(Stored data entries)

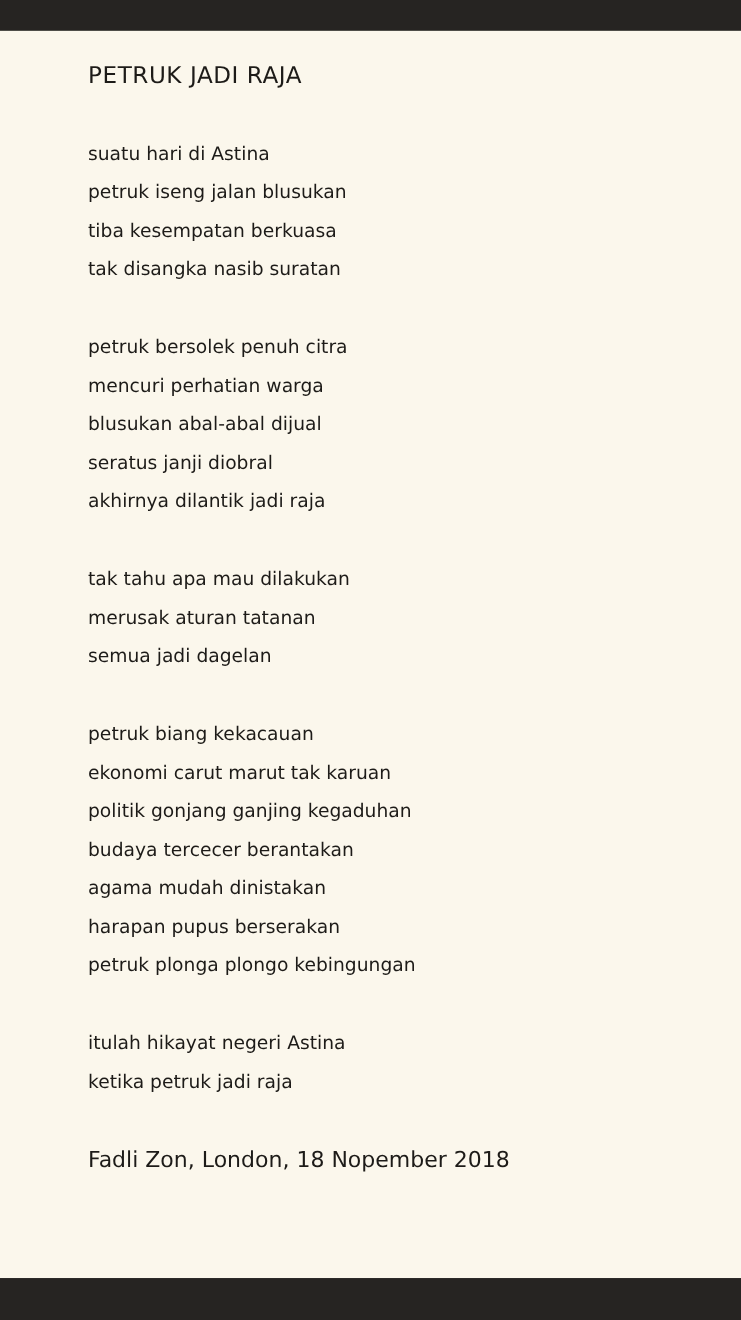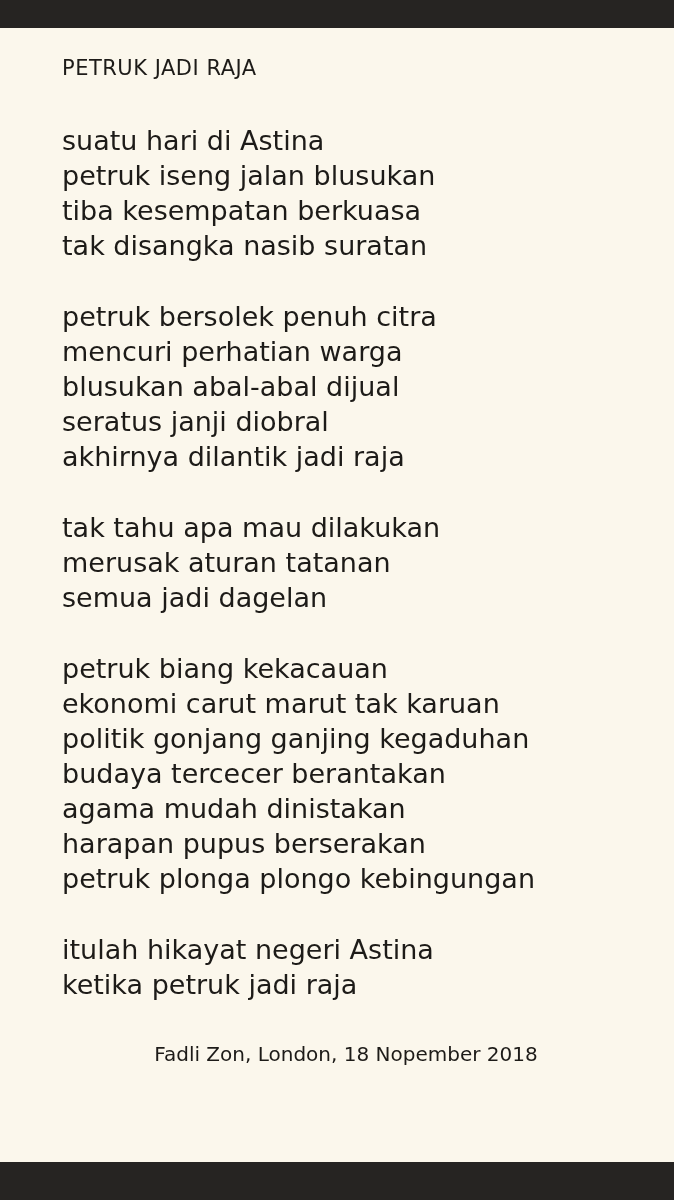--- a/index.html
+++ b/index.html
@@ -40,7 +40,7 @@
     right: 0;
     bottom: 38px;
     background: #fbf7ec;
-    padding: 28px 44px 0 62px;
+    padding: 28px 44px 0 80px;
     box-sizing: border-box;
   }
   .poem-title {

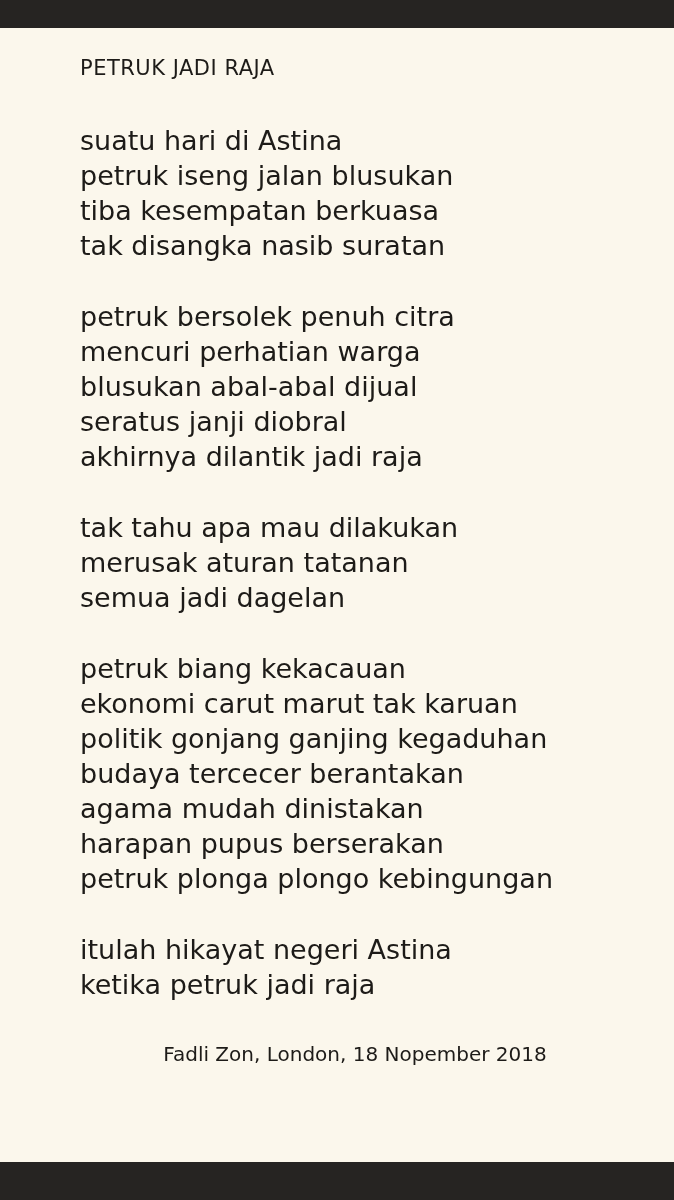--- a/index.html
+++ b/index.html
@@ -55,7 +55,7 @@
     margin: 0 0 36px 0;
   }
   .line {
-    font-size: 27px;
+    font-size: 17px;
     line-height: 35px;
     color: #1d1b18;
     white-space: pre;

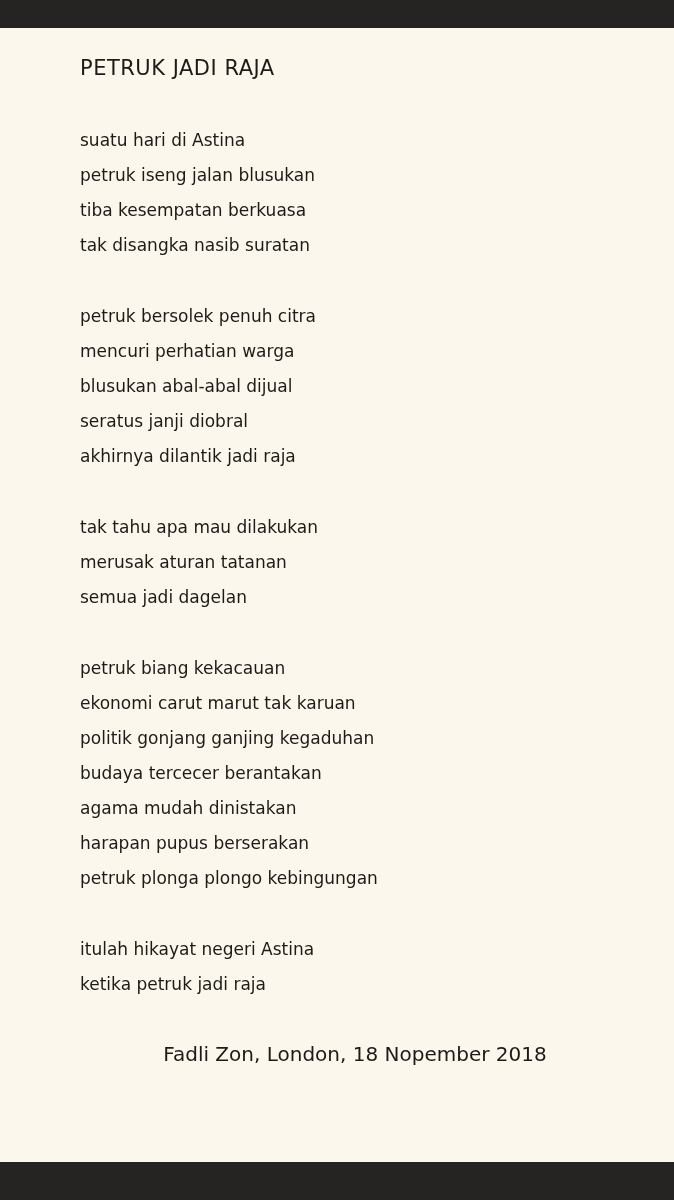--- a/index.html
+++ b/index.html
@@ -65,7 +65,6 @@
     line-height: 32px;
     color: #1d1b18;
     margin-top: 14px;
-    text-align: center;
   }
 </style>
 </head>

Instructions to follow → Write the "-65,7 +65,6 @@" line and all later lines exactly. Stop at the end of the data.

Exercise result →
@@ -65,7 +65,6 @@
     line-height: 32px;
     color: #1d1b18;
     margin-top: 14px;
-    text-align: center;
   }
 </style>
 </head>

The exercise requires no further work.